As private equity has made inroads into every aspect of the American economy, one highly popular and profitable sector has resisted it: Professional football. But that could change on Tuesday, when NFL owners plan to vote on whether to change the league’s ownership rules to allow private equity investments into teams. 

All 32 NFL owners are gathered in Minneapolis to vote on the matter. The rule changes will pass if 24 teams vote to ratify the measure. 

Allowing a private equity investment into teams would represent the first time the NFL allowed institutional capital into its franchises. Until now, teams were owned by wealthy individuals, or at most a consortium of investors, who put up their own personal money. The league has long been defined by legendary, larger-than-life teams owners. Among the most famous are the likes of Dallas Cowboys owner Jerry Jones or Robert Kraft, who owns the New England Patriots. 

A Long Time Coming: The Evolution of NFL Ownership

The possible rule changes have been in the works for over a year. In September 2023 the NFL put together a committee to explore revamping its ownership policies.
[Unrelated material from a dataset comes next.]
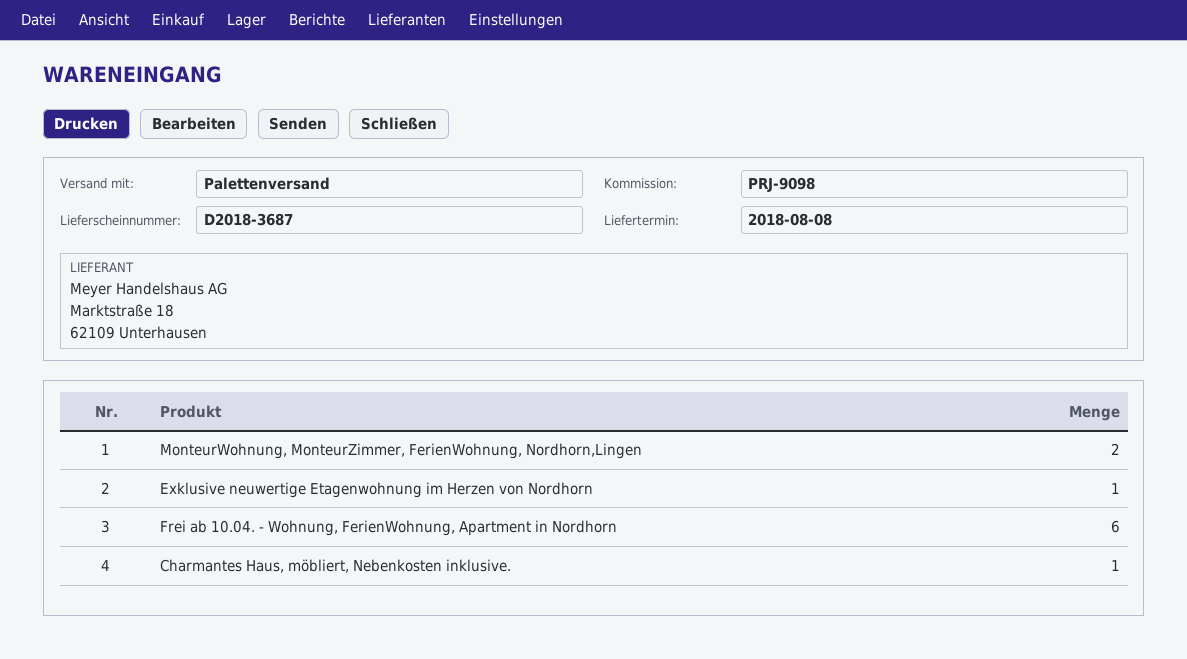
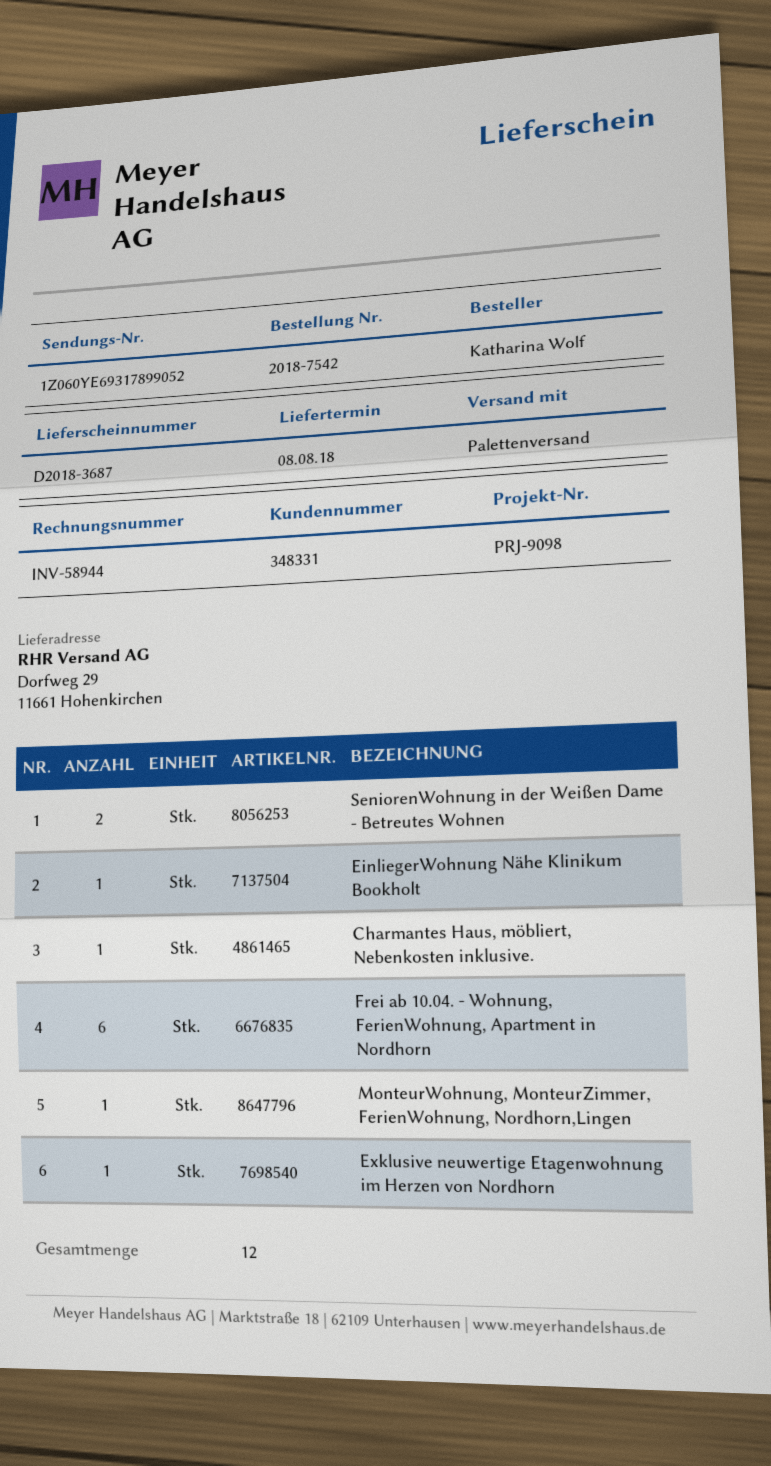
MonteurWohnung, MonteurZimmer, FerienWohnung, Nordhorn,Lingen: 2 -> 1
SeniorenWohnung in der Weißen Dame - Betreutes Wohnen: none -> 2
EinliegerWohnung Nähe Klinikum Bookholt: none -> 1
The decision to form the committee came after two mammoth sales: the Denver Broncos to Walmart heir Rob Walton for $4.65 billion and the Washington Commanders to Apollo Global Management co-founder Josh Harris for $6.05. (Harris invested his own money, not Apollo’s). 

The NFL had previously considered a vote on the matter in May, but ultimately opted to postpone it. After that May meeting NFL commissioner Roger Goodell sounded optimistic the changes would be adopted, telling the press that team owners “agree with the direction we’re going, some of the aspects that we presented to them in that update.” 

The NFL's Unique Stance

The NFL is the only one of the major four U.S. sports leagues that does not allow any institutional investment. The NBA, NHL, and MLB all allow teams to sell up to 30% to such investors. In overseas sports, in particular European soccer, institutional investment is much more common. 

Even the NFL’s new ownership rules, should they pass on Tuesday, would be more restrictive than other leagues. The NFL would likely only allow 10% of a team to be sold to a select group of investors approved by the league, according to the Wall Street Journal. 

The PE Firms Lined Up for NFL Ownership

As of June the NFL had identified seven private equity firms that it believed would be suitable for investment, according to Sportico. Six of the seven firms—Ares Capital, Carlyle Group CVC Partners, Sixth Street Arctos Partners and Dynasty Equity—all have varying degrees of expertise in sports investments. Blackstone is the only one of the NFL’s pre-selected firms that does not have previous sports investments, but it does have roughly $1 trillion in assets under management. Each firm would be able to invest in up to six different teams. The NFL won’t allow sovereign wealth funds to invest in teams, as is the case in other sports leagues. 

Sixth Street, Arctos, and Dynasty Equity in particular have made names for themselves as specialists in the sports business. Sixth Street invested in Spanish soccer team Real Madrid’s new stadium, Arctos owns a minority stake in the NBA’s Golden State Warriors, and Dynasty Equity bought a stake in English soccer team Liverpool Football Club, which is owned by Fenway Sports Group, John Henry’s company that also owns the Boston Red Sox. 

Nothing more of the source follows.